Just as disturbing is the fact that 55% of American workers, and 39% of retirees, report having a problem with their level of debt. And those who do manage to save are not saving enough: 43% of workers report that neither they nor their spouse is currently saving for the future, while 57% report the total value of savings and investments is under US$25,000.
Four key investment risks
Even where there is ample savings to invest, Houston lists for key risks: inflation, market volatility, income and longevity. These are all linked: the longer you live, the more inflation can cut into your income. Consider this alarming stat on inflation’s power to erode savings: a dollar invested int he S&P500 in 1971 grew to $2.27 by 1982 but on an inflation-adjusted basis, that dollar depreciated to 96 cents. Houston notes that even annual inflation of 3% will cut a retiree’s purchasing power in half.
This calls for investments that have a fighting chance against inflation: Houston mentions Treasury Inflation-Protected Securities (TIPS, known in Canada as Real Return Bonds or RRBs); commodities, global REITs, natural resource stocks and Master Limited Partnerships.
As if that’s not all enough to keep a retiree awake at night, Houston reminds readers that the “insolvency” date for America’s Social Security system keeps moving closer: 2033, according to Washington’s May 2013 estimate. Meanwhile the over-65 population will double between 2010 and 2050.

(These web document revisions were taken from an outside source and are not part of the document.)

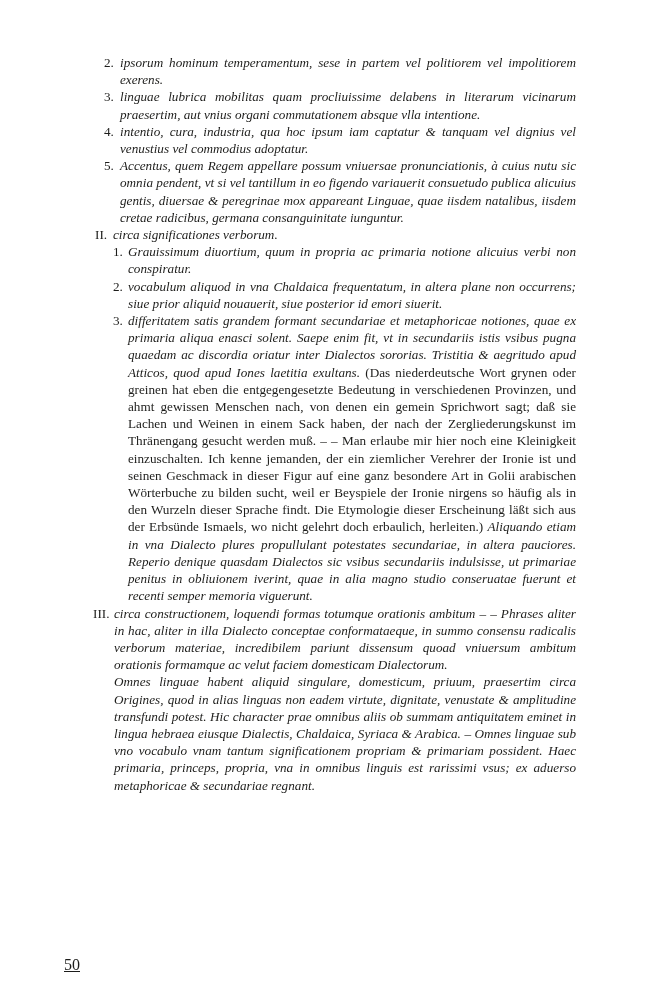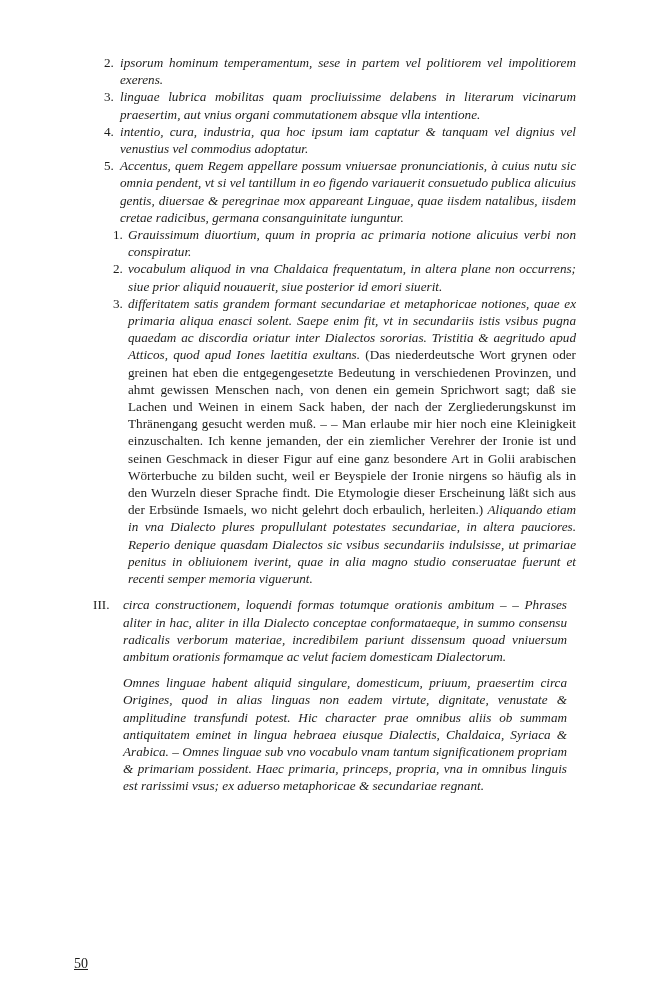"II." div.sec-head { html: none -> <div> <span>II.</span> <span>circa significationes verborum.</span> </div> }
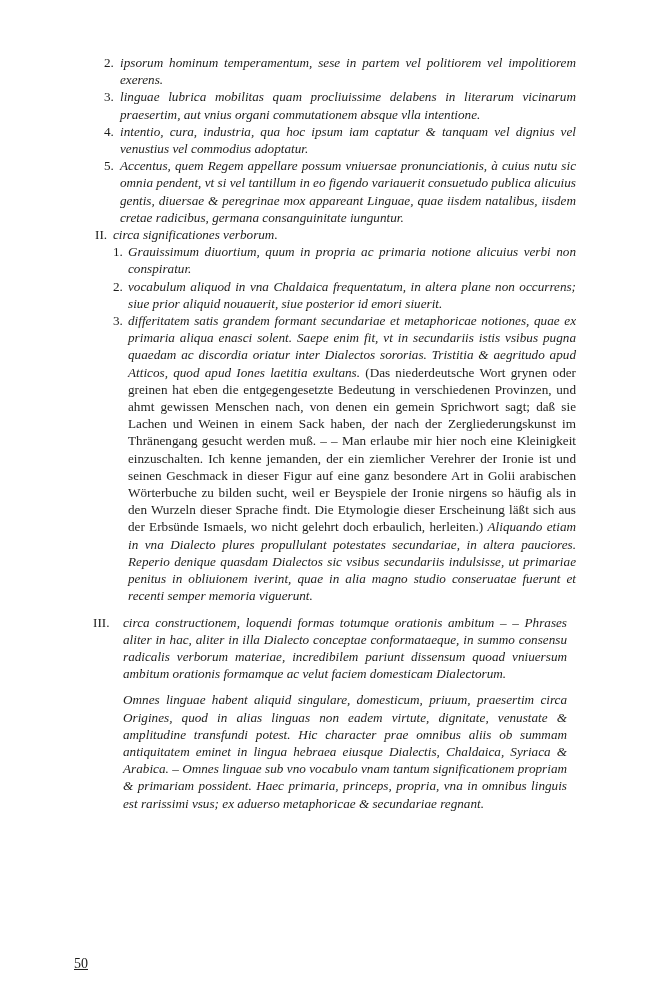"circa constructionem, loquendi formas" .para { margin: 9px -> 0 }
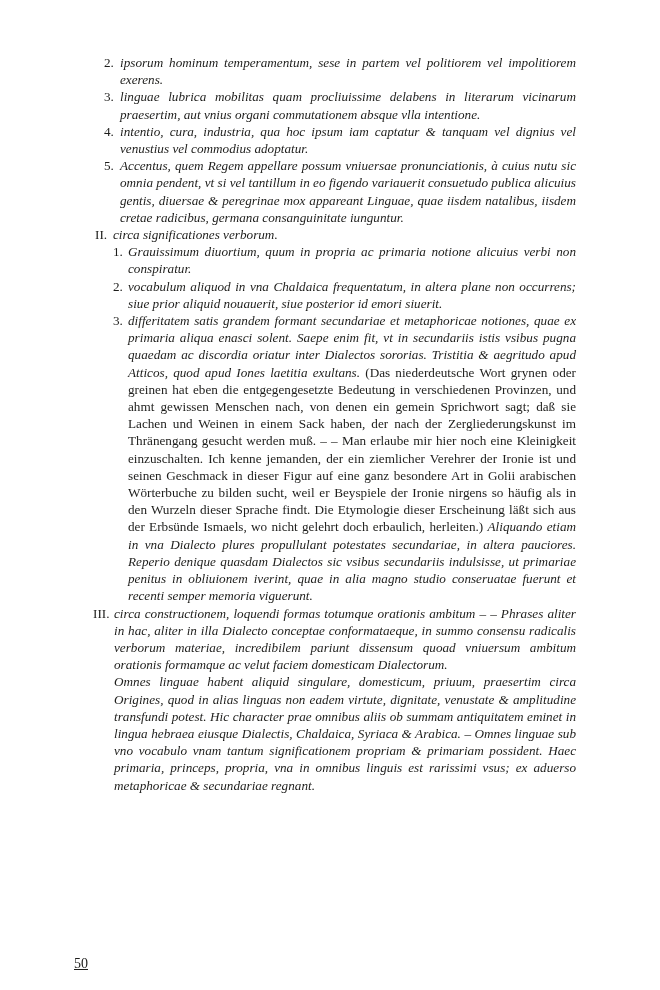"50" .page-number { font-size: 14px -> 16px; left: 74px -> 64px }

As has been noted elsewhere, every day 10,000 baby boomers turn 65. While Canada’s combo of CPP and OAS seems on relatively solid ground, I continue to believe the best way to prepare for a long-lived retirement is to spread your income sources around: employer pensions, savings in RRSPs, TFSAs and non-registered plans, the government plans mentioned above, some part-time work or business income and perhaps rental income from investment real estate.